Вопрос звучал так нелепо, что Уна рассмеялась - но смех её быстро угас, перейдя в какое-то старческое кряхтение. Она промолчала, хотя собиралась заверить наставницу, что подобных страхов у неё никогда не было. Что она никогда не сомневалась в том, кто её отец. Это был Дарет - безропотный и робкий лорд-калека, человек, которого она видела аккуратно дважды в сутки, от которого всё детство слышала одни и те же слова. Лорд Дарет, мечтающий о людях, здоровых ногах и свободном, как прежде, Ти'арге. Во всём, до своего же глухого раздражения (если не сказать - злобы) покорный леди Море, заботливой супруге. Вечно кашляющий ценитель фруктов, а ещё летних дождей и гроз; в этом их с Уной вкусы сходились.
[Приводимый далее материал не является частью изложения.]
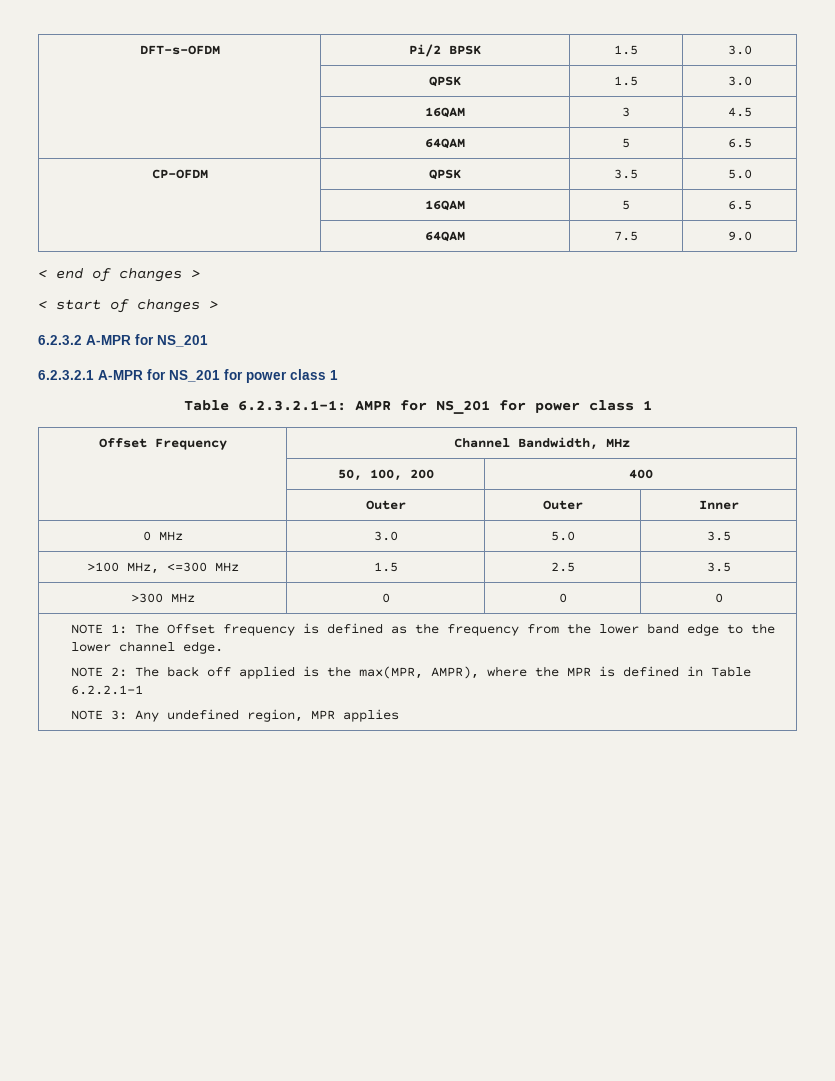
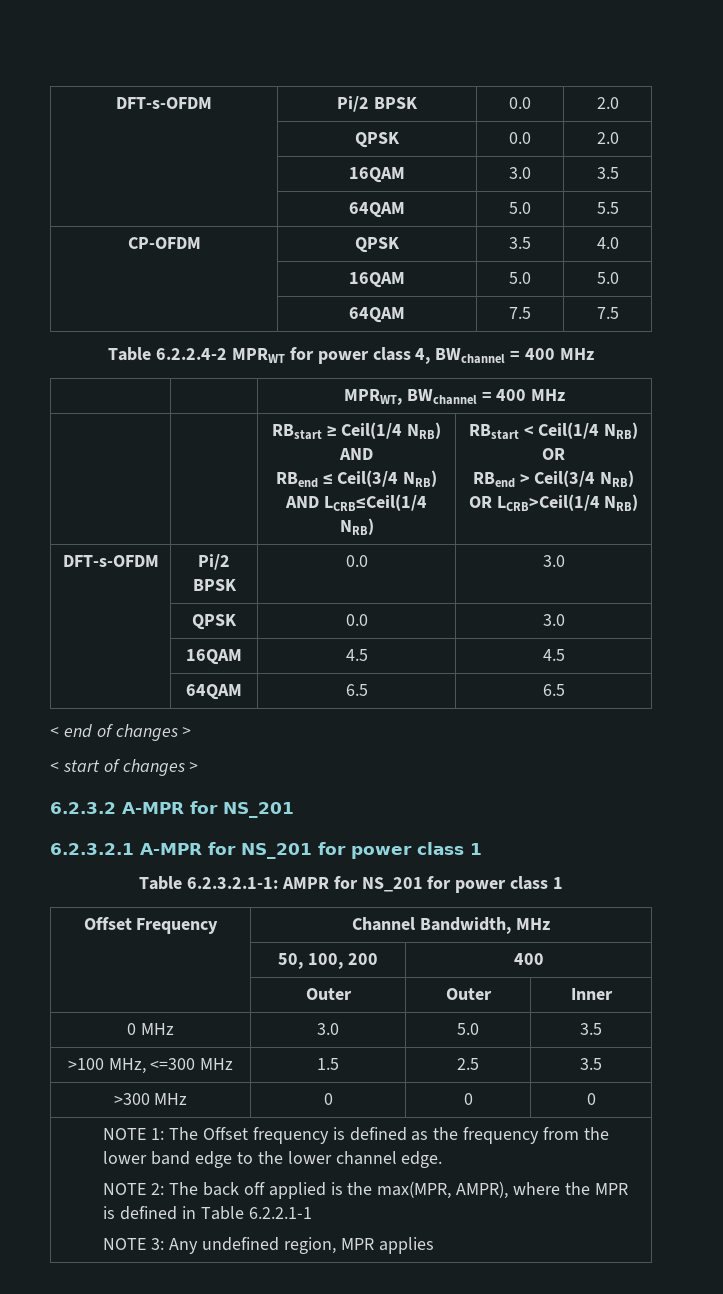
- DFT-s-OFDM | Pi/2 BPSK | 1.5 | 3.0
- | QPSK | 1.5 | 3.0
- | 16QAM | 3 | 4.5
- | 64QAM | 5 | 6.5
+ DFT-s-OFDM | Pi/2 BPSK | 0.0 | 2.0
+ | QPSK | 0.0 | 2.0
+ | 16QAM | 3.0 | 3.5
+ | 64QAM | 5.0 | 5.5
- CP-OFDM | QPSK | 3.5 | 5.0
- | 16QAM | 5 | 6.5
+ CP-OFDM | QPSK | 3.5 | 4.0
+ | 16QAM | 5.0 | 5.0
- | 64QAM | 7.5 | 9.0
+ | 64QAM | 7.5 | 7.5
+ Table 6.2.2.4-2 MPRWT for power class 4, BWchannel = 400 MHz
+ | | MPRWT, BWchannel = 400 MHz
+ | | RBstart ≥ Ceil(1/4 NRB) AND
+ RBend ≤ Ceil(3/4 NRB) AND LCRB≤Ceil(1/4 NRB) | RBstart < Ceil(1/4 NRB) OR
+ RBend > Ceil(3/4 NRB) OR LCRB>Ceil(1/4 NRB)
+ DFT-s-OFDM | Pi/2 BPSK | 0.0 | 3.0
+ | QPSK | 0.0 | 3.0
+ | 16QAM | 4.5 | 4.5
+ | 64QAM | 6.5 | 6.5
Ведь так? Ведь это был он?
Это не мог быть никто, кроме него. Мать...
Образ с пугающей яркостью соткался в голове Уны - соткался из тёмных нитей, наверняка не без помощи старухи Дарекры. Новый, запретный образ; прежде ей удавалось высекать из себя такие мысли. Мать - это свято, как всем известно, как есть; нельзя думать о ней - вот так.
И всё же...
Мора Тоури, уходящая в ночь, чтобы изменить мужу. Мора Тоури с распущенными каштановыми волосами, с побледневшим от страсти лицом. В своём любимом бархатном платье цвета сумерек. Мора Тоури - и некто, чужой их семье человек, воровато поворачивающий в замке ключ.
И то, что могло произойти после.
Уна вспомнила свидание Эвиарта и Савии, которому невольно помешала во дворе гостиницы. То, как они задыхались, шарахнувшись друг от друга, как служанка застёгивала крючки на платье... Неужели её мать могла быть такой же? Это гадкое слово из Свода Законов, составленного королём Хавальдом вместе с двурами и избранными лордами Ти'арга. Порочное слово, отдающее пряностями и грязью. Прелюбодейка.
Однако именно так и сказал отец в её сне - перед тем, как растаять, сам похожий на мёртвую, растерзанную лису на постели: воплощение обречённости. "Смерть и измена", - сказал он.
Уна ещё раз дотронулась до своего зеркала, будто ища у него поддержки. Порой она жалела, что этот кусочек стекла не способен разговаривать. А ещё чаще, при взгляде на Индрис и Гэрхо, ей казалось, что всё-таки способен - нужно лишь научиться понимать язык... Лишь стать настоящей волшебницей.
Как королева Хелт. Как лорд Альен.
Можно ли задать такой вопрос, не оскорбив мать? Можно ли (что сложнее) задать его так, чтобы она ответила правду?..
Уна разгладила свиток с рецептом. После мяты, кленовой коры и листьев ежевики в списке значились шиповник и (о боги) три вороньих пера.